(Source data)
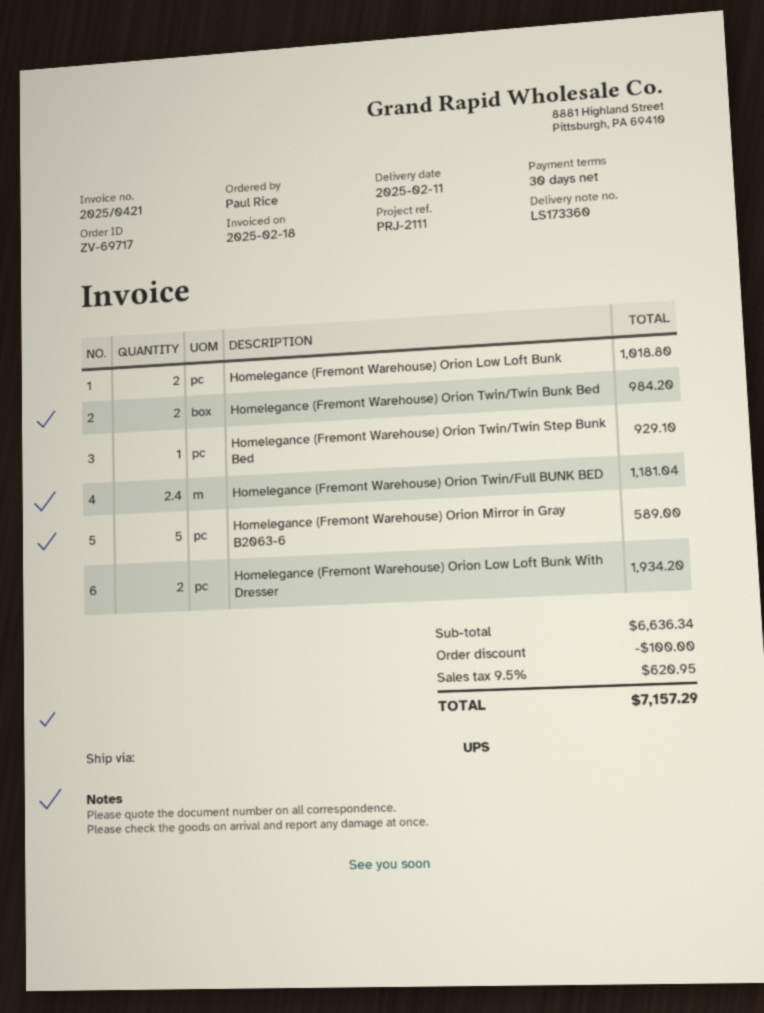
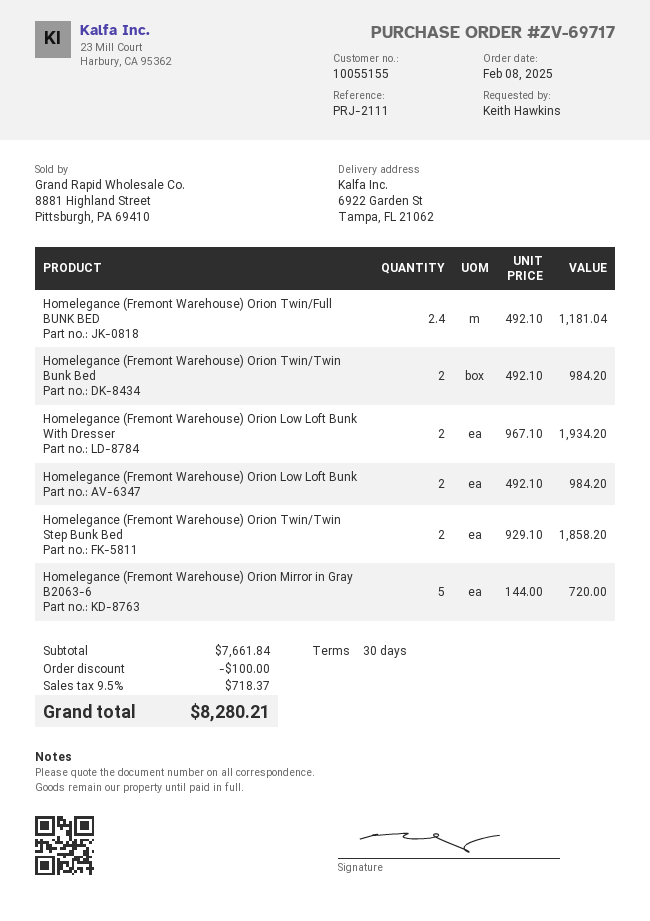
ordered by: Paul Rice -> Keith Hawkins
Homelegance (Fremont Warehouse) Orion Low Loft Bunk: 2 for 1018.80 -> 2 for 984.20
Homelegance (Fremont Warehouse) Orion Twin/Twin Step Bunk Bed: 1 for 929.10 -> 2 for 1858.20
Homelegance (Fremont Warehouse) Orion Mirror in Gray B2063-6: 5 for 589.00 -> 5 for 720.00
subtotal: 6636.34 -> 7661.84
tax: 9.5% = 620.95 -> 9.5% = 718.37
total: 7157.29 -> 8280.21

> **PROBLEM DETAILS**: Write the lines out verbatim, from the one with "Homelegance (Fremont Warehouse) Orion Low" through the last line of the entries, and stop there.

> **EXERCISE ANSWER**:
Homelegance (Fremont Warehouse) Orion Low Loft Bunk: 2 for 1018.80 -> 2 for 984.20
Homelegance (Fremont Warehouse) Orion Twin/Twin Step Bunk Bed: 1 for 929.10 -> 2 for 1858.20
Homelegance (Fremont Warehouse) Orion Mirror in Gray B2063-6: 5 for 589.00 -> 5 for 720.00
subtotal: 6636.34 -> 7661.84
tax: 9.5% = 620.95 -> 9.5% = 718.37
total: 7157.29 -> 8280.21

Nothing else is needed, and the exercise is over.